Where are jobs Coming from
Industrial and Manufacturing production data has also been on a steady decline over the past several months. From the chart below we can see how Industrial production, which peaked at 4.7% in November 2014, has since been on a constant decline with the last data at 0.4%.
Manufacturing production has had a very similar ride as can be seen from the chart below. It peaked at 4.3% Last January and has never been above 3% for the rest of the year, the latest data released was at 1.4%. If these sectors are not doing so well it would seem hard to imagine a surge in job data over the next two months. Poor economic data may mean that the broad Stock market may be overvalued. At the same time higher inflation and job growth may see the Fed pulling the trigger on an interest rate hike too early. In either case both scenarios should not prove to be very healthy for the general Stock market as a whole.

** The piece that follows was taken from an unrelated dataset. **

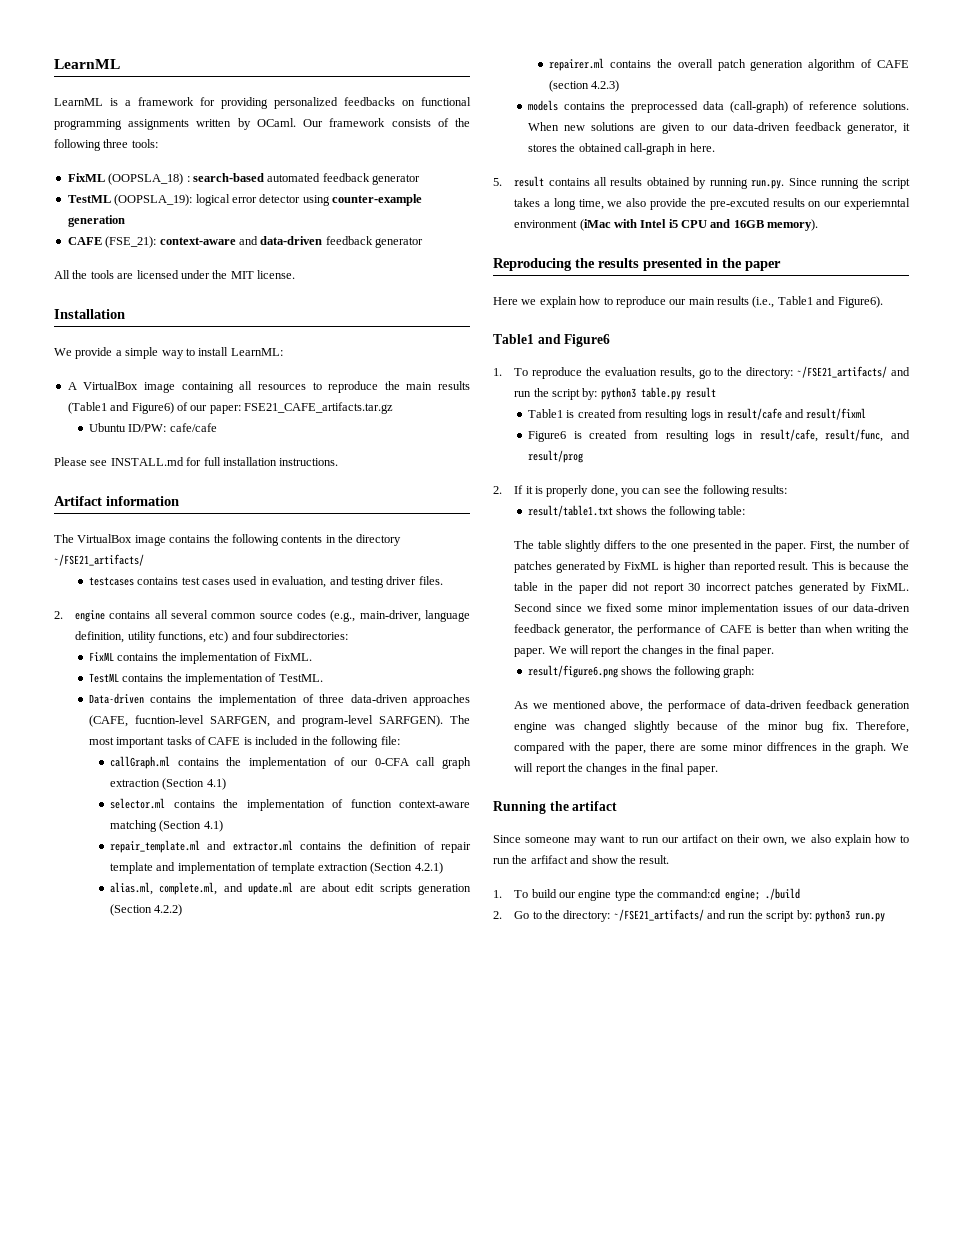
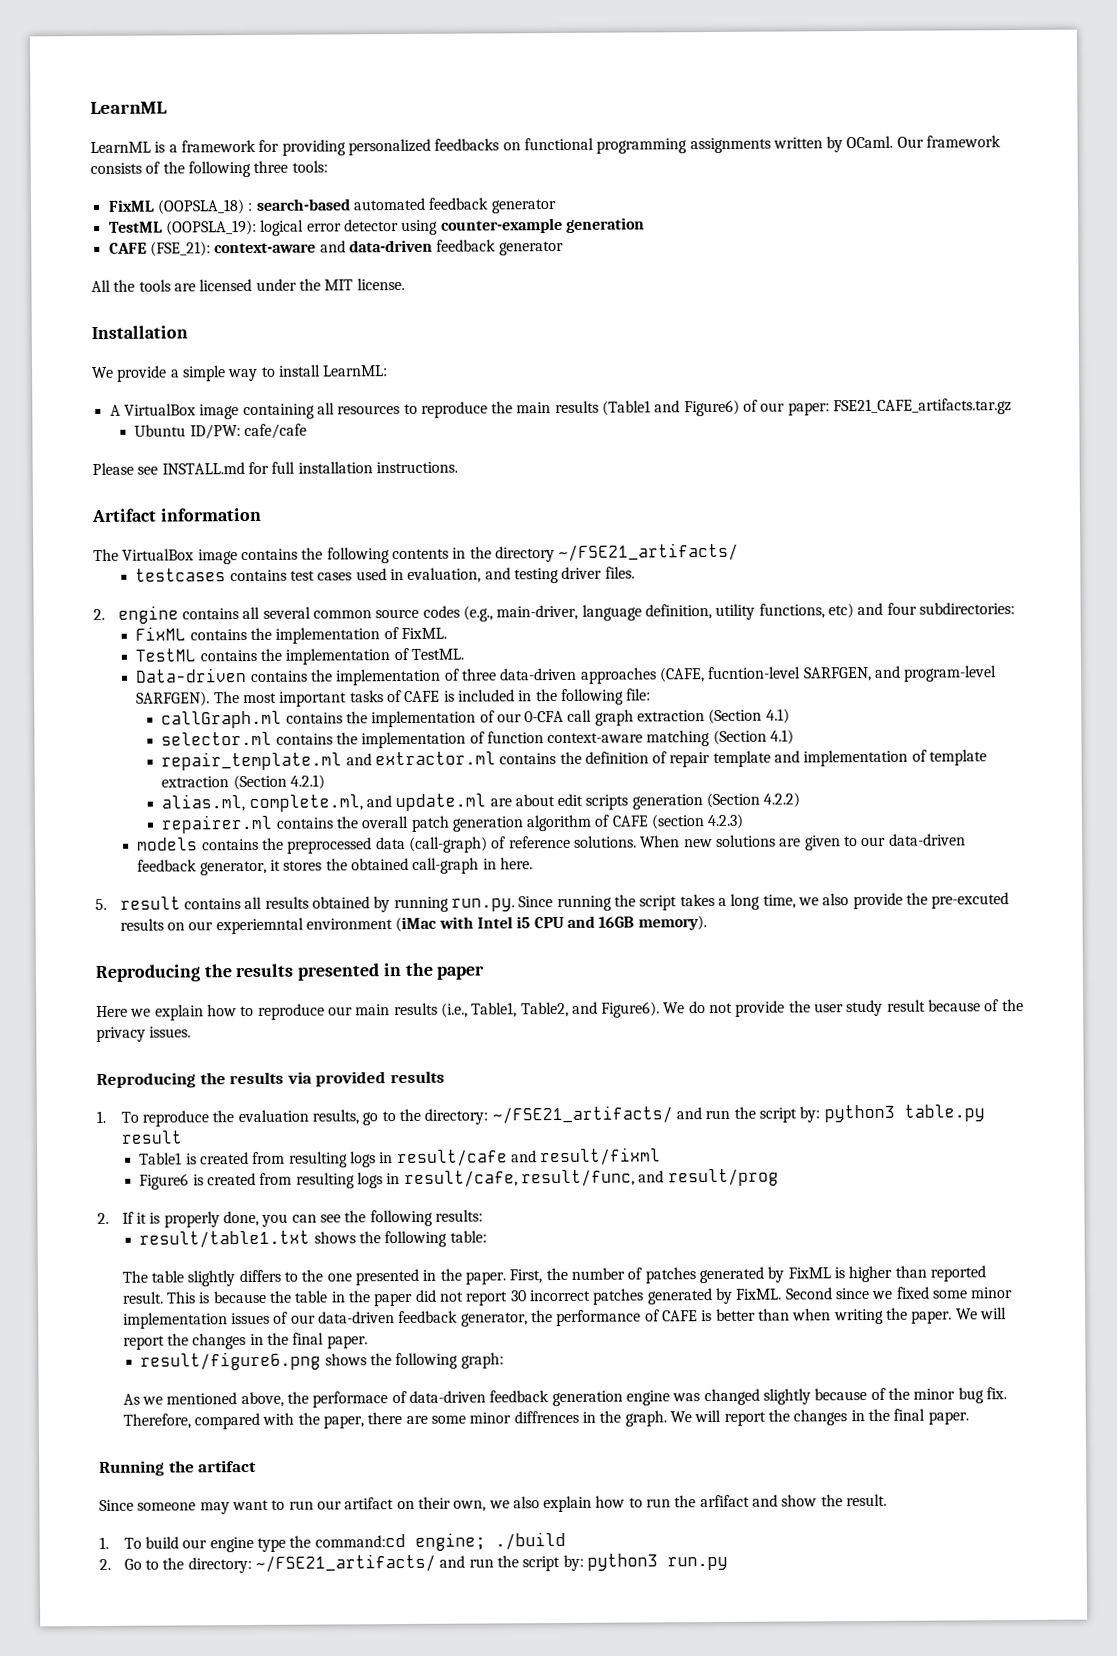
[777,296,813,305] Table1 -> [471,1001,569,1018] Table1, Table2,
[493,334,611,347] // Table1 and Figure6 -> [663,999,1024,1017] [96,1026,192,1042] [96,1070,445,1088] We do not provide the user study result because of the privacy issues. // Reproducing the results via provided results

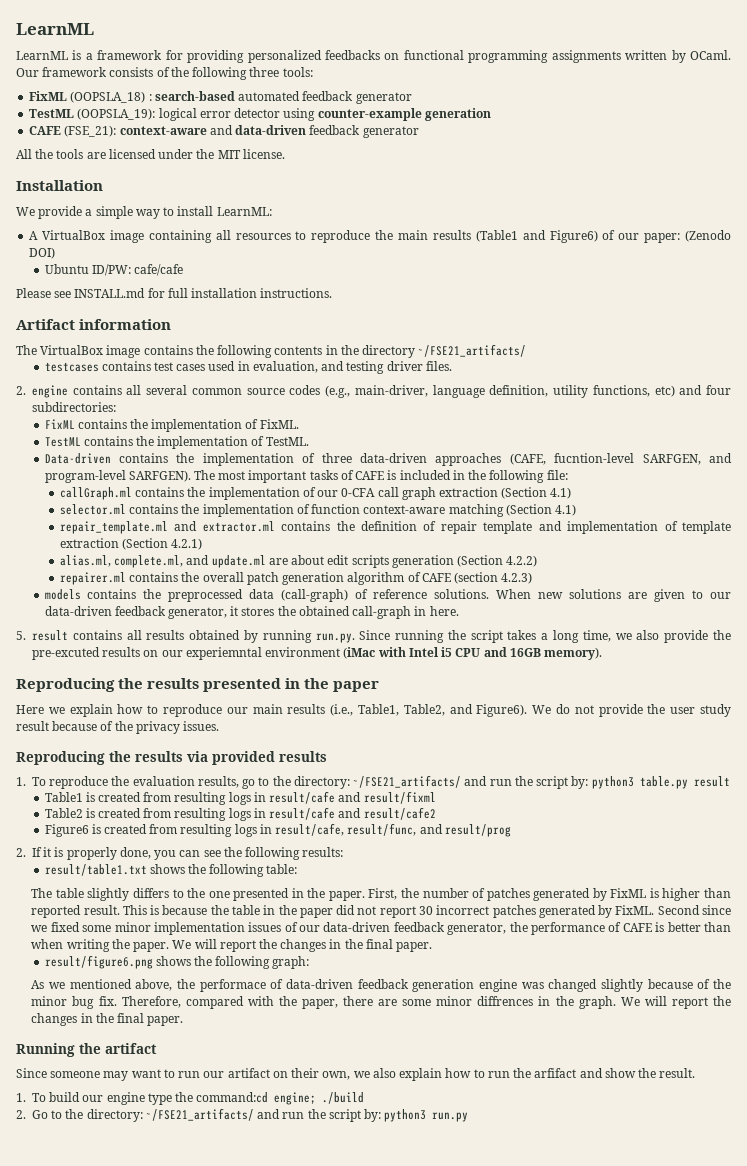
[833,398,1013,416] FSE21_CAFE_artifacts.tar.gz -> [685,230,731,242] [29,247,56,259] (Zenodo DOI)
(662, 1156) none -> [44,807,436,821] // Table2 is created from resulting logs in result/cafe and result/cafe2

A survey conducted by Reuters on 300 economists concluded that a large majority saw further weakness for the Global economy going into 2016. The main concerns are Financial market volatility and a weaker global economy. The poll suggests that global demand is weakening and economies such as the United States and Europe may be exposed to a decline in demand from the rest of the world. China having been in the headlights recently with weak economic data fuelling fears of a global slowdown .
Many economists have been too optimistic about the strength of recovery since the 2008 crisis and are beginning to trim their exceptions going forward.
The IMF also reviewed to the downside its forecast for Global growth for 2016. In its last report it mentions that although growth will be positive for 2016 Globally certain economies may not do as well as previously expected. It sees growth for the USA at 2.8% for 2016, that is a cut of 0.2%. The report sees a combination of lower investment, unfavorable demographics, and weak productivity growth as the causes for the reduction in its forecast. The risk weighs heavy on the downside, a sharp slowdown in China which is the world's second largest economy. Geopolitical tensions in the Ukraine and the Middle East which could create uncertainty, and falling oil prices which could hurt some emerging market economies that are net exporters.
Strong currency Pitfall
The strength of the US Dollar may put pressure on emerging economies that are net importers but it will also have an effect on domestic GDP. A strong currency makes a country's goods and services more expensive for export. Although exports are not the largest sector of the economy, over the past 3 years they have represented approximately 13.5% of GDP. It is likely then that a weaker US Dollar could have helped the economy recover after the recession. As higher interest rates are to be most likely seen in the near future, there could be an undesired reduction in exports, as the US Dollar continues to appreciate.